The enforcement prospects for the law are quite difficult to assess, owing to Russia’s lack of an independent regulatory or court system. The law should be viewed as a tool the Russian government can exercise to pursue companies that it views as non-compliant and that fail to disclose data to Russian regulators or security agencies. The law also gives the government a path to terminate access to social media platforms. There is no reason to believe that Russia would terminate access to Facebook or Twitter spontaneously, but the government hasn’t made a secret of its disdain for social media driven “springs” and “color revolutions.” This law’s localization provisions would allow Russian government to access information about any social media revolutionaries, while the punitive provisions would allow the government to curtail access to such sites.

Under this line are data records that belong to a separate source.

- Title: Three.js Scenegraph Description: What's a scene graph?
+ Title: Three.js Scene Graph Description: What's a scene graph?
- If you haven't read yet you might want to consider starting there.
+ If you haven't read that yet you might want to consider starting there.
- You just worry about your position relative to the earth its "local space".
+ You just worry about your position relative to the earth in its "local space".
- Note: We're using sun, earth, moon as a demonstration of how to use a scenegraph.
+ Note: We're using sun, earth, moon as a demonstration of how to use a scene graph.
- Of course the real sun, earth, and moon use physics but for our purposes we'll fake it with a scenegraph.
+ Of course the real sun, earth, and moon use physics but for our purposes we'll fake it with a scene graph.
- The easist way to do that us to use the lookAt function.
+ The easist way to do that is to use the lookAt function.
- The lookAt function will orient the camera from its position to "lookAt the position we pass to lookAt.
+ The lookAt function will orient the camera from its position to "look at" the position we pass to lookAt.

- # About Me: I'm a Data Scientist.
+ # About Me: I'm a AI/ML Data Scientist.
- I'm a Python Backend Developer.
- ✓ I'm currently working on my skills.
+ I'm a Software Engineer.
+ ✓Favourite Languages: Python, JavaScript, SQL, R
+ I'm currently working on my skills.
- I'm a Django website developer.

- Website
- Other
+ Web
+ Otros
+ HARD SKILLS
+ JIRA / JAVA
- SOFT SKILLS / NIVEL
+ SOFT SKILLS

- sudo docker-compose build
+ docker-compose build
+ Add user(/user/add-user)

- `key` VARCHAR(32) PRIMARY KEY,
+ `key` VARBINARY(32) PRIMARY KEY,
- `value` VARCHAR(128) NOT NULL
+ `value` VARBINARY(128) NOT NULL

What is important no note, however, is that the Russian government could take any of these actions whether or not there is a law on the books that permits them. And thus, this law should be viewed as putting Western companies on notice that they can no longer reach into Russia without being exposed to its enforcement mechanisms. The Russian DPA has taken some enforcement action in enforcing Russia’s pre-amendment data protection law, which is European in its flavor. But the actions appear to be low-key, not focused on major players. In fact, it is probably unfathomable to envision the DPA taking on a “connected” company unless the action is initiated “from the top,” as a favorite Russian expression goes.
Being that the law does not go into effect until September 1, 2016, the delay both gives companies some time to decide whether they will abide by the rules or leave Russia and leaves open the possibility that the crisis will subside, and there will be no need for Russia to pursue localization in this area. Whether your business is chicken, cheese or data, the advice for doing business in Russia never changes—tread lightly and be ready for anything. To the extent the government takes an enforcement action for non-compliance with the country’s data protection laws, the expectation should be that the action would not be solvable within the confines of Russia’s legal system. Thus any company that is serious about doing business in the country should develop a close relationship with a well-connected local law firm and be proactive in ensuring that it’s compliance posture satisfies the expectations of relevant government agencies. In Russia, this should not be a passive exercise, but a focused outreach effort.